Read through the material below and copy each line in which the word "border" occurs.
+ + + + + + +
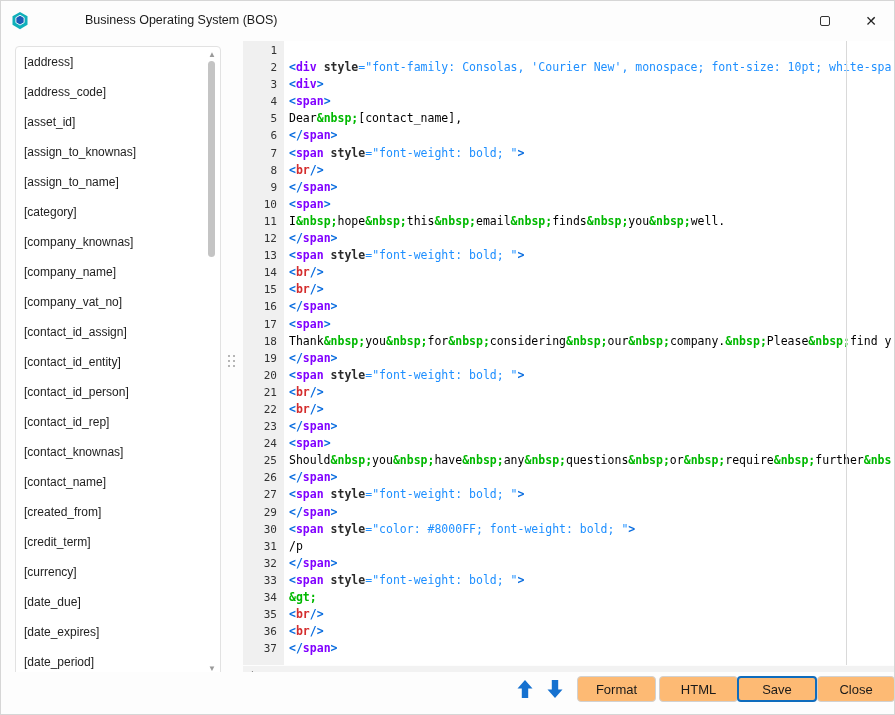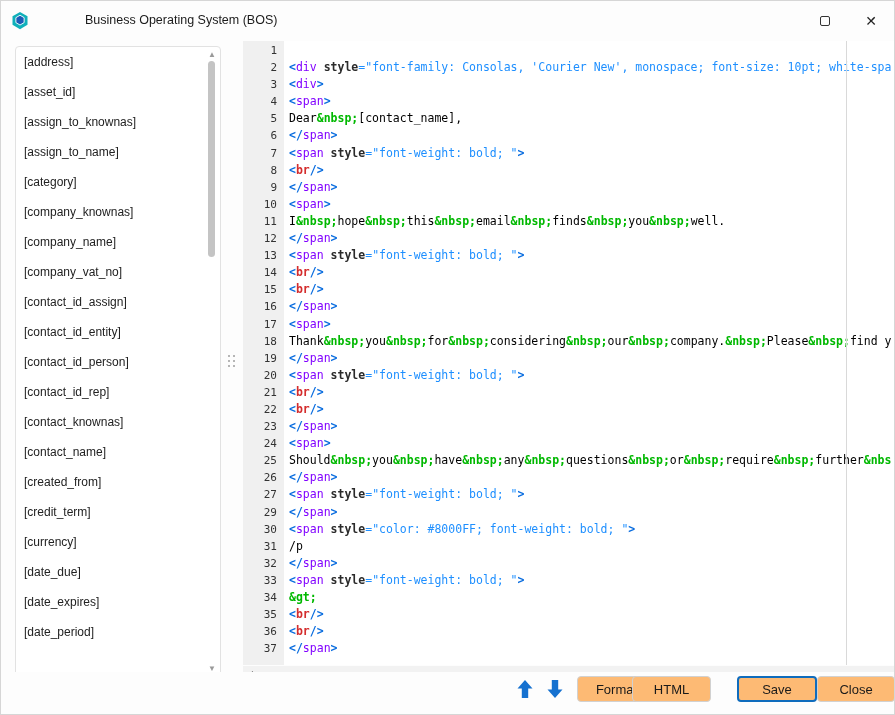--- a/index.html
+++ b/index.html
@@ -50,7 +50,7 @@
   .ln { flex:none; width:41px; text-align:right; padding-right:7px; color:#333; font-size:11px; }
   .code-text { padding-left:5px; white-space:pre; }
   .tok-b    { color:#0a6ddf; font-weight:bold; }
-  .tok-tag  { color:#8000ff; font-weight:normal; }
+  .tok-tag  { color:#8000ff; font-weight:bold; }
   .tok-br   { color:#d42d2d; font-weight:bold; }
   .tok-attr { color:#2b2b2b; font-weight:bold; }
   .tok-val  { color:#1e8fff; }

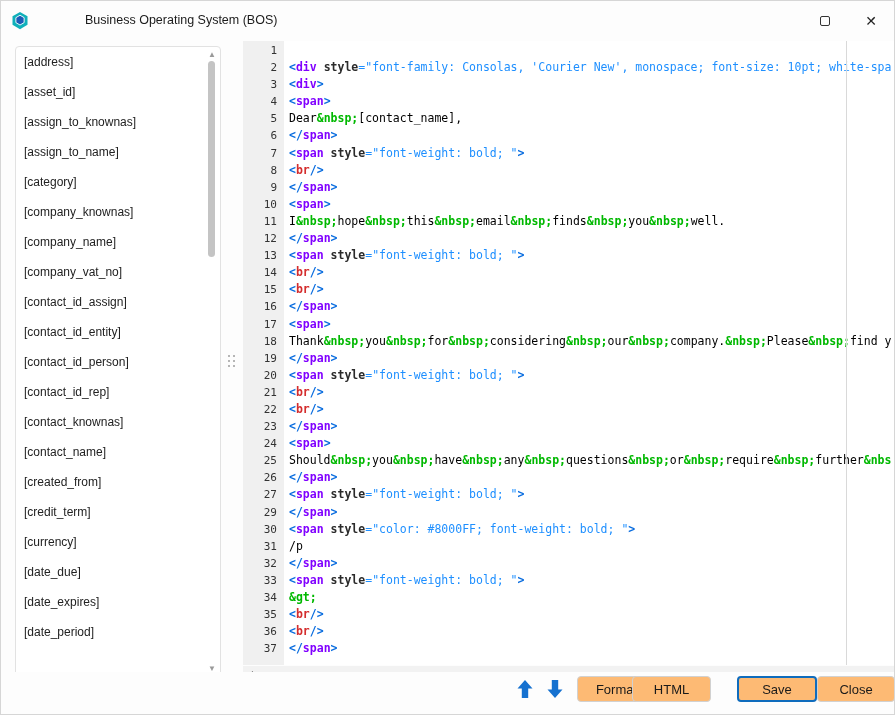--- a/index.html
+++ b/index.html
@@ -102,6 +102,7 @@
 <div class="sidebar">
   <div class="sidebar-items" id="sidebar-items">
       <div class="sidebar-item">[address]</div>
+      <div class="sidebar-item">[address_code]</div>
       <div class="sidebar-item">[asset_id]</div>
       <div class="sidebar-item">[assign_to_knownas]</div>
       <div class="sidebar-item">[assign_to_name]</div>

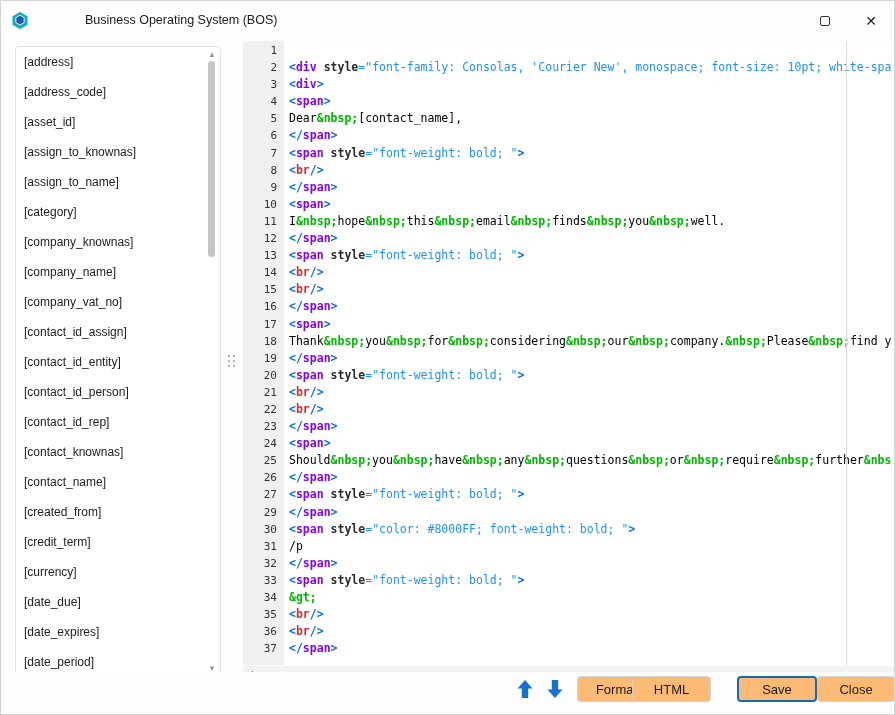--- a/index.html
+++ b/index.html
@@ -76,7 +76,7 @@
          border:1px solid #d1d1d1; border-radius:4px; font-family:"Liberation Sans",sans-serif;
          font-size:13px; color:#1a1a1a; cursor:pointer; }
   .btn-format { left:576px; }
-  .btn-html   { left:631px; }
+  .btn-html   { left:658px; }
   .btn-save   { left:736px; width:80px; border:2px solid #0f6cbd; }
   .btn-close  { left:816px; width:78px; }
 </style>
+ + + + + + +
→ **Exercise response**:
          border:1px solid #d1d1d1; border-radius:4px; font-family:"Liberation Sans",sans-serif;
   .btn-save   { left:736px; width:80px; border:2px solid #0f6cbd; }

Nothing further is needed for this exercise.